**Exercise prompt**
Pictures stay out of the copy. Retype exactly, and only, the lines from the one containing "Homme Shower Foam: 9 -> 10" through the end of the listing below.

[Data section — start]

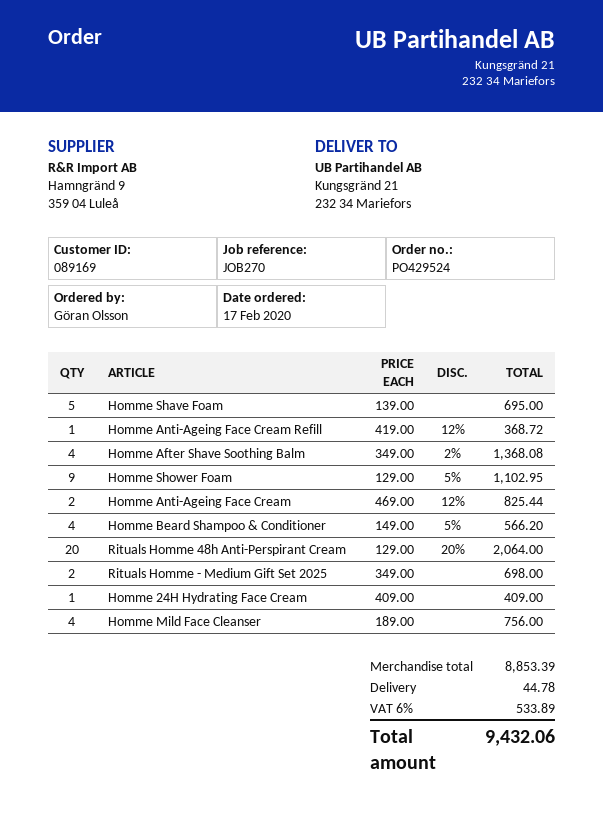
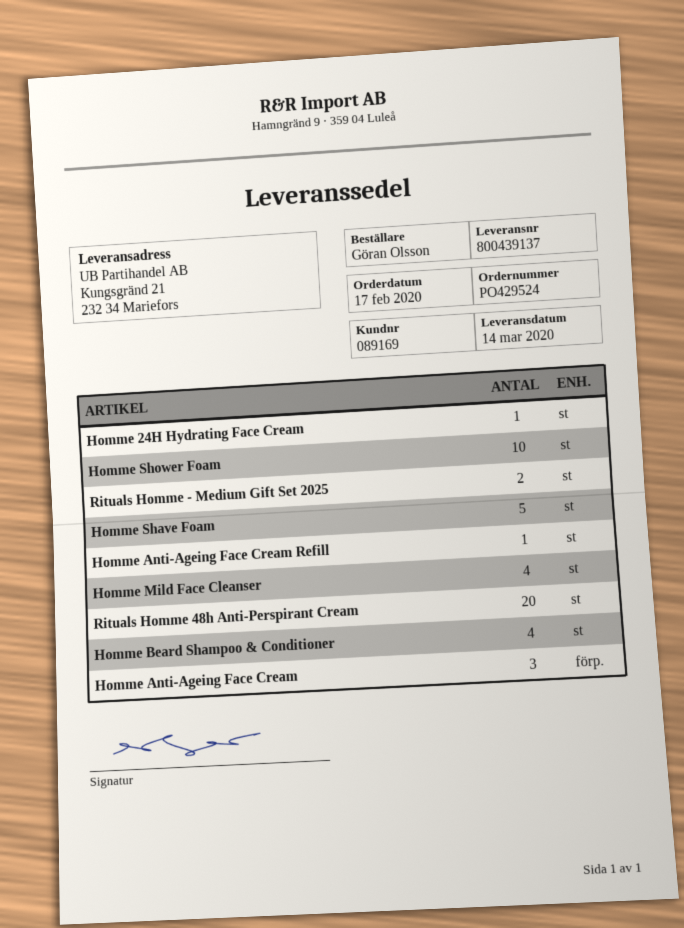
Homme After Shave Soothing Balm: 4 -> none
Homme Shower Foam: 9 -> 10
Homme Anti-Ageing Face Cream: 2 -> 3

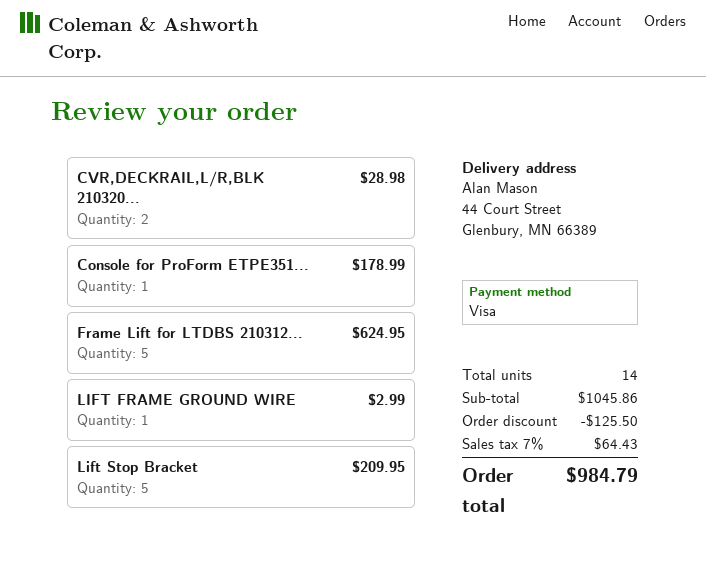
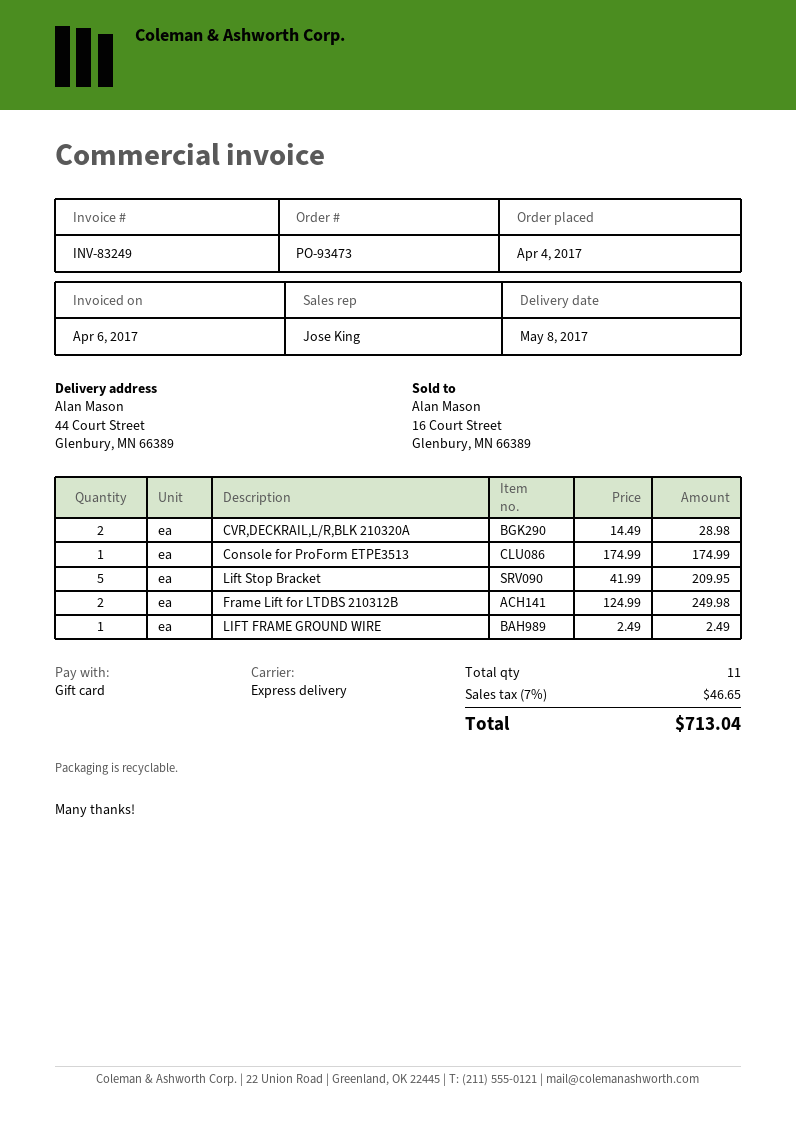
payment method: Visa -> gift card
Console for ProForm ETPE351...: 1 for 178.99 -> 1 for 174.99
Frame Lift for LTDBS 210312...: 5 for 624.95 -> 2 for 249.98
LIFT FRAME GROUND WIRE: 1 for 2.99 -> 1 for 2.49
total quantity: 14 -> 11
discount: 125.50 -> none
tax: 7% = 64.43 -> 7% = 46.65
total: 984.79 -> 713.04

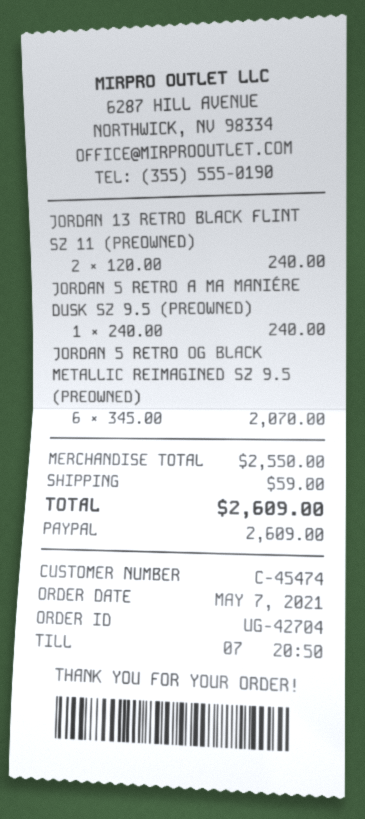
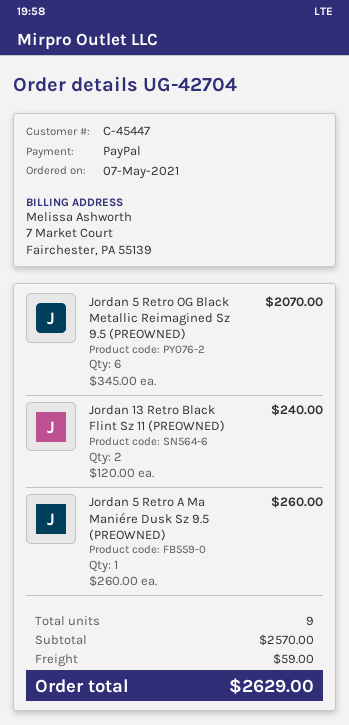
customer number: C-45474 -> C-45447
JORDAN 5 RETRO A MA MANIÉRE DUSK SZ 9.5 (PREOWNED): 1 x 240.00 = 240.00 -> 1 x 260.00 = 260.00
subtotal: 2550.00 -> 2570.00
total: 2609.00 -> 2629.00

[Data section — finish]

**Solution to this problem**
Homme Shower Foam: 9 -> 10
Homme Anti-Ageing Face Cream: 2 -> 3

payment method: Visa -> gift card
Console for ProForm ETPE351...: 1 for 178.99 -> 1 for 174.99
Frame Lift for LTDBS 210312...: 5 for 624.95 -> 2 for 249.98
LIFT FRAME GROUND WIRE: 1 for 2.99 -> 1 for 2.49
total quantity: 14 -> 11
discount: 125.50 -> none
tax: 7% = 64.43 -> 7% = 46.65
total: 984.79 -> 713.04

customer number: C-45474 -> C-45447
JORDAN 5 RETRO A MA MANIÉRE DUSK SZ 9.5 (PREOWNED): 1 x 240.00 = 240.00 -> 1 x 260.00 = 260.00
subtotal: 2550.00 -> 2570.00
total: 2609.00 -> 2629.00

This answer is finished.